Chen

🇵🇸
Forum Sorumlusu
Katılım
9 Ocak 2020
Mesajlar
44,433
Çözümler
4
Tepki puanı
12,983
Puanları
113
Konum
.
Cinsiyet
Kadın
Kalvinizmin Beş İlkesi

🍥Protestanlığın en önemli kollarından olan Kalvinizim, beş temel inanç üzerine bina olur. Bunlar:

🍥Dünyayı yaratan ancak işlerinin insanın akıl erdiremeyeceği mutlak bir Tanrı vardır.


🍥Her bireyin kurtuluşu ve helaki Tanrı tarafından önceden belirlenmiştir. Kişinin çabaları bu kaderi değiştirmeye yetmez.


🍥Tanrı dünyayı kendi şanı için yaratmıştır.


🍥İster kurtuluşa ersin isterse de helaka uğramış olsun, kişinin dünyadaki ödevi, Tanrı’nın şanını yüceltecek işler yapmaktır.


🍥İnsan için kurtuluş ancak Tanrı’nın merhametiyle mümkündür.



Katolik teoloji, manastırlarda keşişlerin bu dünyanın taleplerini aşmak için çileci bir hayat yaşama gayretinde örneklenen, bu dünyanın bir çile olduğu; insanın, bu dünyada işlediği günahların tövbe ve Kilise elçileri tarafından affedilme işlemleriyle öte dünyadaki kurtuluşu temin edebileceği inancına yaslanır.

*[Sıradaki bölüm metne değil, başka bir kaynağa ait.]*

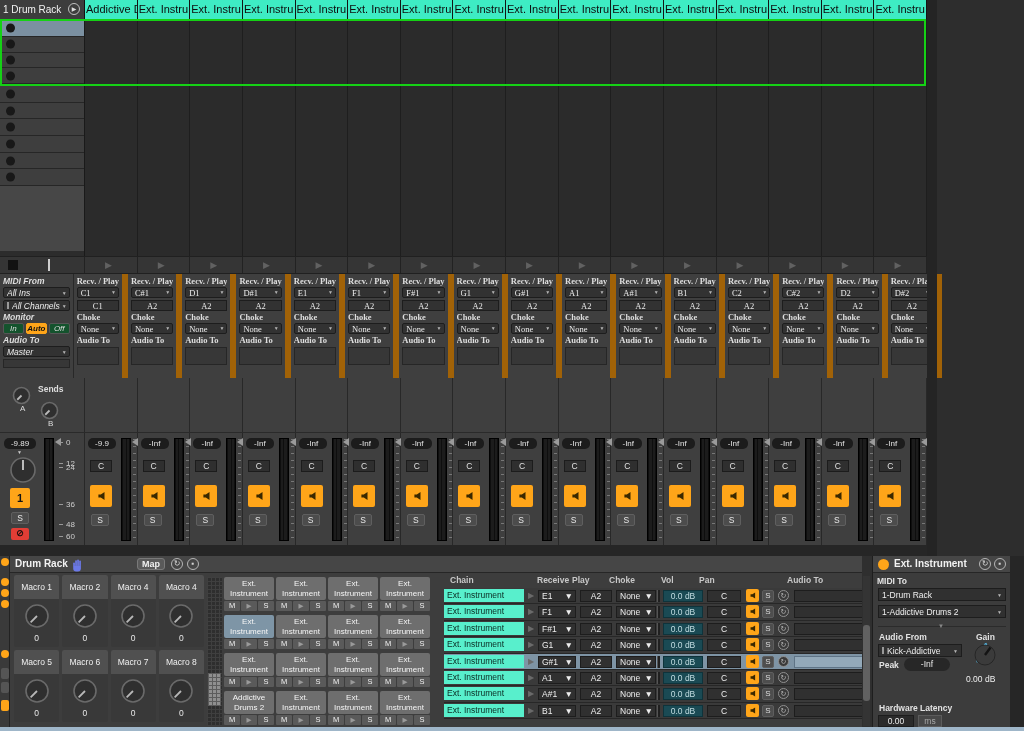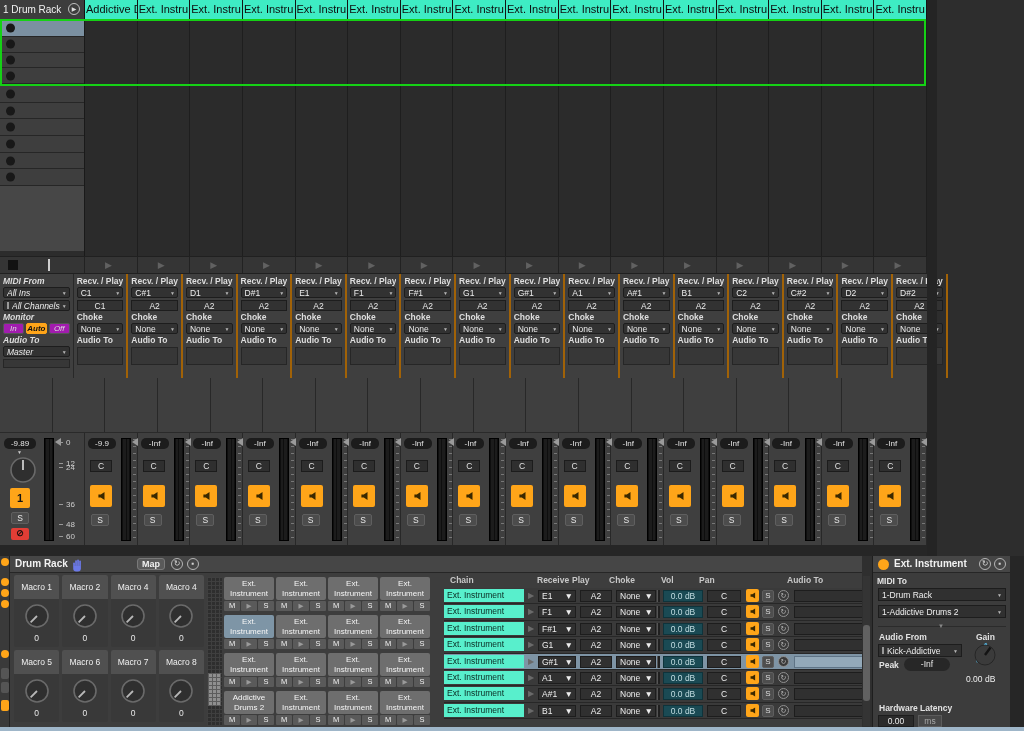--- a/index.html
+++ b/index.html
@@ -37,7 +37,7 @@
 
   .io-band{position:absolute;top:274px;left:0;width:927px;height:104px;background:#3f3f3f;display:flex;}
   .master-io{width:85px;border-right:1px solid #282828;padding-top:2px;font-style:italic;}
-  .io-col{flex:0 0 52.63px;border-right:2px solid #a16207;padding-top:2px;}
+  .io-col{flex:0 0 52.63px;border-right:6px solid #a16207;padding-top:2px;font-family:Liberation Serif, serif;}
   .io-label{font-size:8.5px;font-weight:bold;color:#dedede;margin:1px 3px;height:9px;line-height:9px;white-space:nowrap;overflow:hidden;}
   .dd{height:11px;margin:0 3px 2px;background:#323232;border:1px solid #1d1d1d;border-radius:2px;display:flex;
       align-items:center;justify-content:space-between;padding:0 2px 0 3px;font-size:8.5px;color:#ececec;white-space:nowrap;overflow:hidden;}

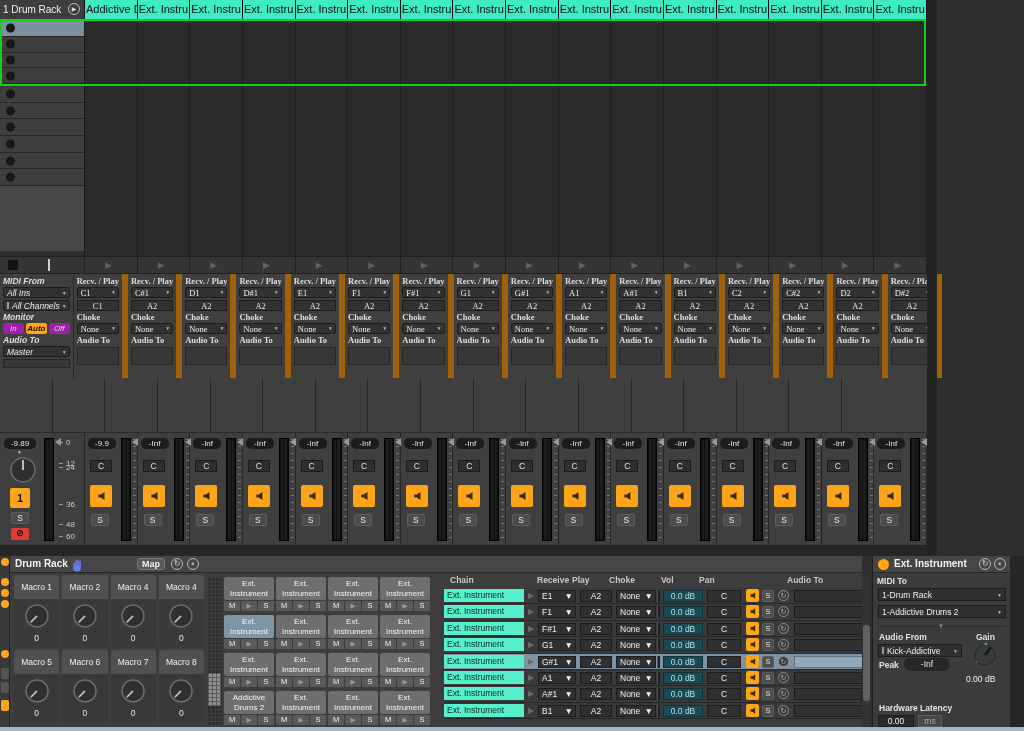--- a/index.html
+++ b/index.html
@@ -49,7 +49,7 @@
   .emptybox{height:18px;margin:2px 3px 0;background:#373737;border:1px solid #262626;}
   .emptybox.small{height:9px;}
   .mon-row{display:flex;gap:2px;margin:0 3px 2px;height:11px;}
-  .mon-btn{flex:1;background:#a21caf;border:1px solid #565656;border-radius:2px;font-size:8px;color:#ddd;text-align:center;line-height:9px;}
+  .mon-btn{flex:1;background:#14532d;border:1px solid #565656;border-radius:2px;font-size:8px;color:#ddd;text-align:center;line-height:9px;}
   .mon-btn.active{background:#ffa519;border-color:#ffa519;color:#111;font-weight:bold;}
 
   .sends-band{position:absolute;top:378px;left:0;width:927px;height:54px;background:#3f3f3f;display:flex;}

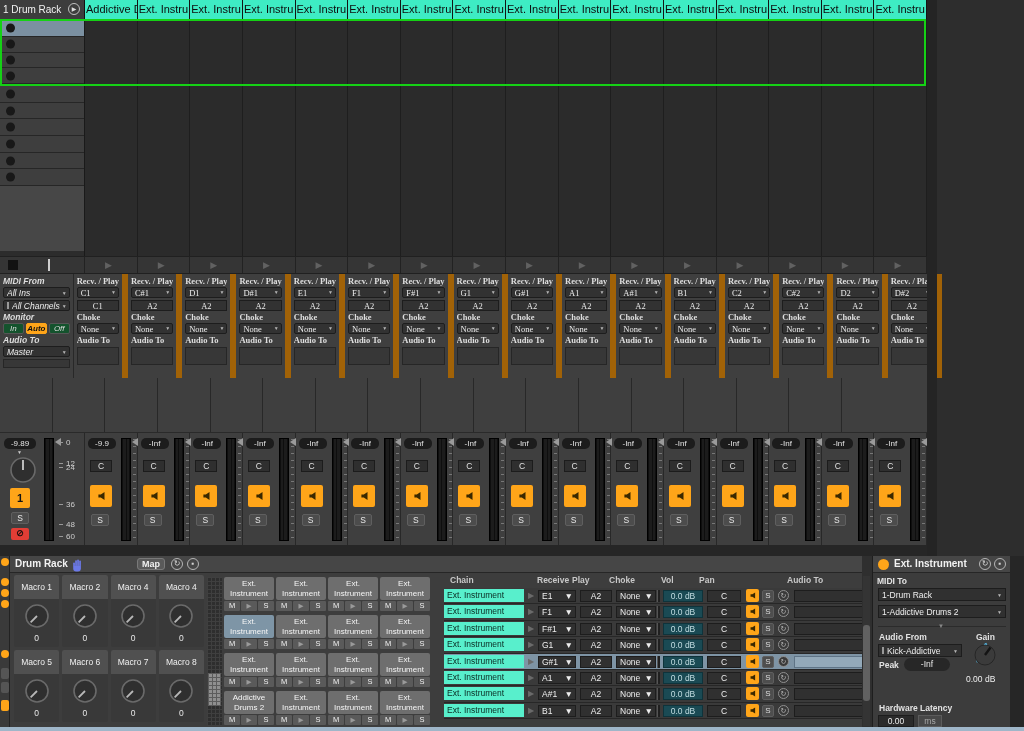--- a/index.html
+++ b/index.html
@@ -605,6 +605,19 @@
   </div>
 
   <div class="sends-band">
+    <div class="master-sends">
+      <div class="sends-label">Sends</div>
+      <div class="send-a" id="send-a"><svg width="19" height="19" viewBox="0 0 19 19">
+            <circle cx="9.5" cy="9.5" r="8" fill="#2f2f2f" stroke="#6a6a6a" stroke-width="1.6"></circle>
+            <line x1="9.5" y1="9.5" x2="5.257359312880715" y2="13.742640687119286" stroke="#bbb" stroke-width="1.8"></line>
+          </svg></div>
+      <div class="send-b" id="send-b"><svg width="19" height="19" viewBox="0 0 19 19">
+            <circle cx="9.5" cy="9.5" r="8" fill="#2f2f2f" stroke="#6a6a6a" stroke-width="1.6"></circle>
+            <line x1="9.5" y1="9.5" x2="5.257359312880715" y2="13.742640687119286" stroke="#bbb" stroke-width="1.8"></line>
+          </svg></div>
+      <span class="send-letter" style="left:20px;top:26px">A</span>
+      <span class="send-letter" style="left:48px;top:41px">B</span>
+    </div>
     <div id="sends-cols" style="display:flex">
         <div class="sends-col"></div>
         <div class="sends-col"></div>

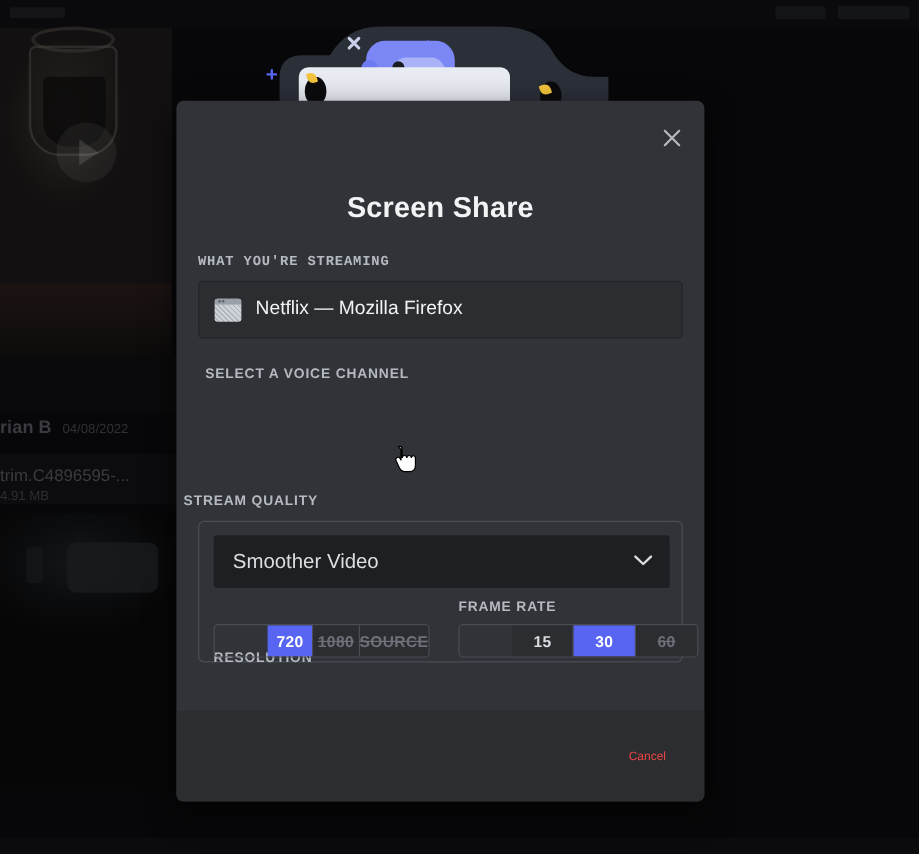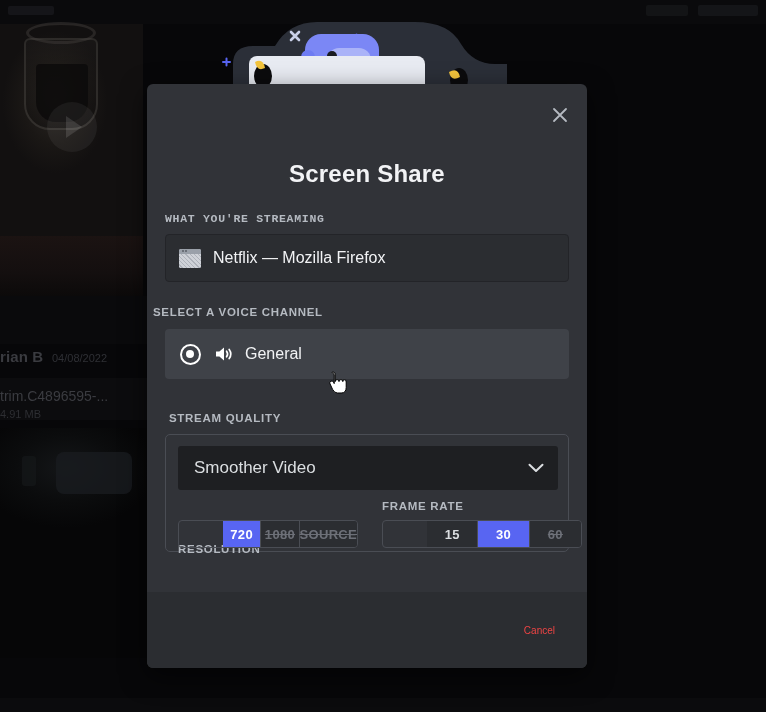--- a/index.html
+++ b/index.html
@@ -328,7 +328,7 @@
       <div class="app-name">Netflix — Mozilla Firefox</div>
     </div>
 
-    <div class="section-label" style="left:6px; top:222px;text-align:center;">SELECT A VOICE CHANNEL</div>
+    <div class="section-label" style="left:24px; top:222px;text-align:center;">SELECT A VOICE CHANNEL</div>
 
     <div class="chan-row">
       <div class="radio"></div>

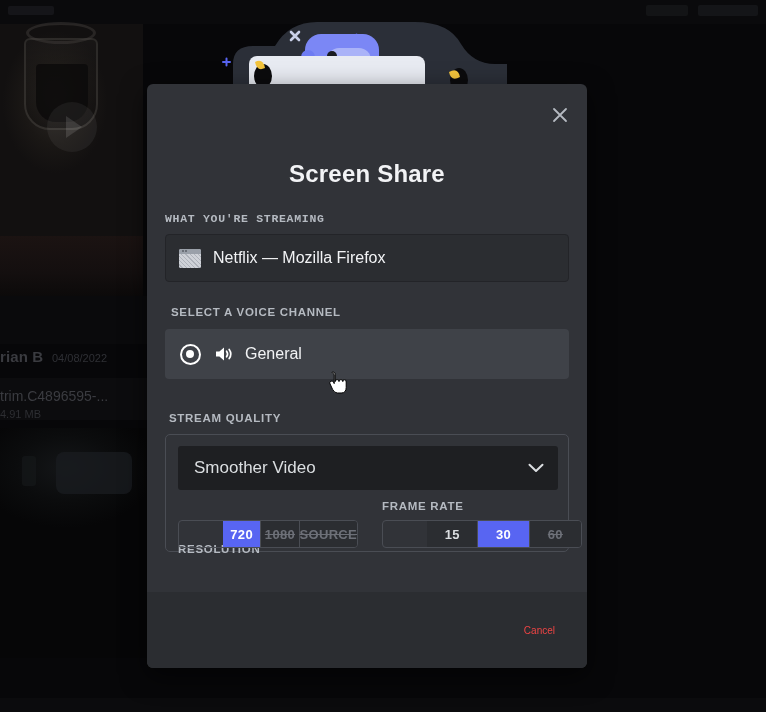--- a/index.html
+++ b/index.html
@@ -330,17 +330,6 @@
 
     <div class="section-label" style="left:24px; top:222px;text-align:center;">SELECT A VOICE CHANNEL</div>
 
-    <div class="chan-row">
-      <div class="radio"></div>
-      <div class="spk">
-        <svg width="20" height="18" viewBox="0 0 20 18">
-          <path d="M2 6.5 h3.4 L10 2.5 v13 L5.4 11.5 H2 Z" fill="#ffffff"></path>
-          <path d="M12.6 6.2 q2 2.8 0 5.6" stroke="#ffffff" stroke-width="1.7" fill="none" stroke-linecap="round"></path>
-          <path d="M15.2 4.4 q3.2 4.6 0 9.2" stroke="#ffffff" stroke-width="1.7" fill="none" stroke-linecap="round"></path>
-        </svg>
-      </div>
-      <div class="chan-name">General</div>
-    </div>
 
     <div class="section-label" style="left:22px; top:328px;text-align:center;">STREAM QUALITY</div>
 

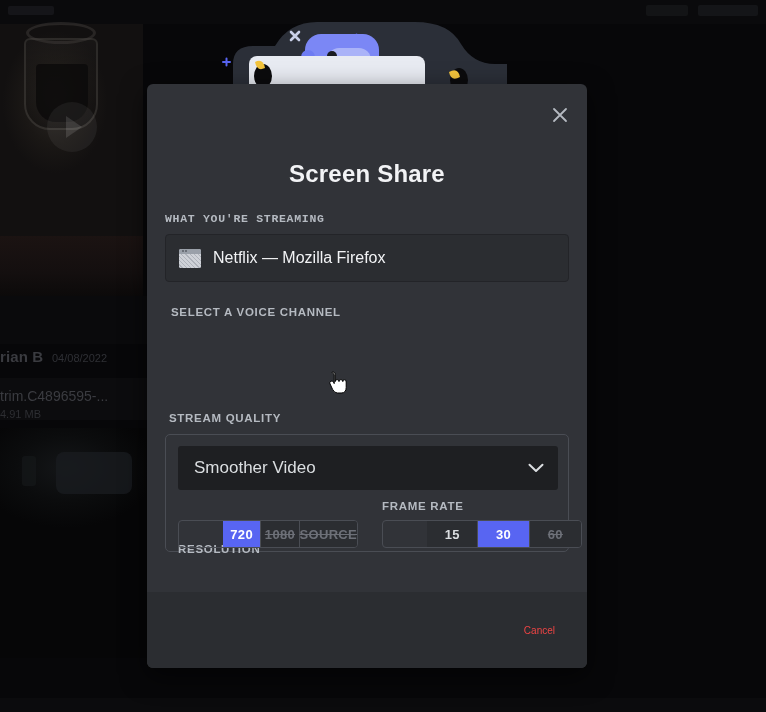--- a/index.html
+++ b/index.html
@@ -331,7 +331,7 @@
     <div class="section-label" style="left:24px; top:222px;text-align:center;">SELECT A VOICE CHANNEL</div>
 
 
-    <div class="section-label" style="left:22px; top:328px;text-align:center;">STREAM QUALITY</div>
+    <div class="section-label" style="left:6px; top:328px;text-align:center;">STREAM QUALITY</div>
 
     <div class="quality-box">
       <div class="select">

Oysa Protestan teolojide, özellikle de Kalvinist kollarında, daha “püriten” bir ahlak vardır ve bu ahlak anlayışında, denebilirse dünyanın tamamı bir manastıra dönüşür. Ancak bu ahlak, mükafatın ve cezanın bu dünyada, kişinin çalışması karşılığı verileceğine yaslanır.

Weber buna “ödev” ahlakı adını verir. Kişinin bu dünyadaki hayatının Tanrı tarafından ondan beklenen bir “çağrı” olarak kavrandığına ve bütün hayatının bu “çağrı”ya karşılık gelen bir “ödev”le yükümlü olduğuna inanan Protestanlar, bir tür kaderin önceden belirlendiği bir ruh haliyle yaşarlar. Kimse kurtuluşa ereceğinden ve “çağrı”ya kurtuluş için gerekli “ödev”leri yaparak karşılık verip veremediğinden emin değildir.

Teolojik olarak inançları bir kilise hiyerarşisi içinde şekillenmeyen ve herkesin kendi papazı olabildiği, İncilleri de yine bir hiyerarşinin dolayımına gerek duymadan kendi başına okuyup anlayabildiği bir yönelim içindeki Protestan birey, kendi içsel yalnızlığıyla baş başadır.


Weber, kapitalist ruhun Protestan bireyin içinde bulunduğu bu çileci anlayıştan doğduğunu ileri sürmektedir.

Böyle bir birey, kurtuluş umudu için seçilmiş olma hissini taşımazsa yetersiz bir inanca sahip olamayacağından, böyle bir seçilmişliğe sahip olduğuna inanacaktır.


İkinci olarak ise seçilmiş olduğu inancına sahip olmak için dünyevi faaliyetlerinde “iyi iş” çıkarma vasıtasıyla sergilenebileceği inancına sahip olacaktır. Başarı kurtuluşa ermek için seçilmiş olmanın bir aracı değil işareti olacaktır.

Dünyevi işlerde başarılı olmanın getirdiği ekonomik birikim, kendi isteklerine düşkünlük ve lüks bir hayat sürmek yerine, temkinli ve gayretli bir meslek olarak görüldükçe, ahlaki olarak kabul edilebilir görülecektir.



Böylece Kalvinizm’in öngördüğü püriten ahlak, kapitalist girişimin bir dayanağı hâline gelir ve ona ahlaki zemini hazırlar.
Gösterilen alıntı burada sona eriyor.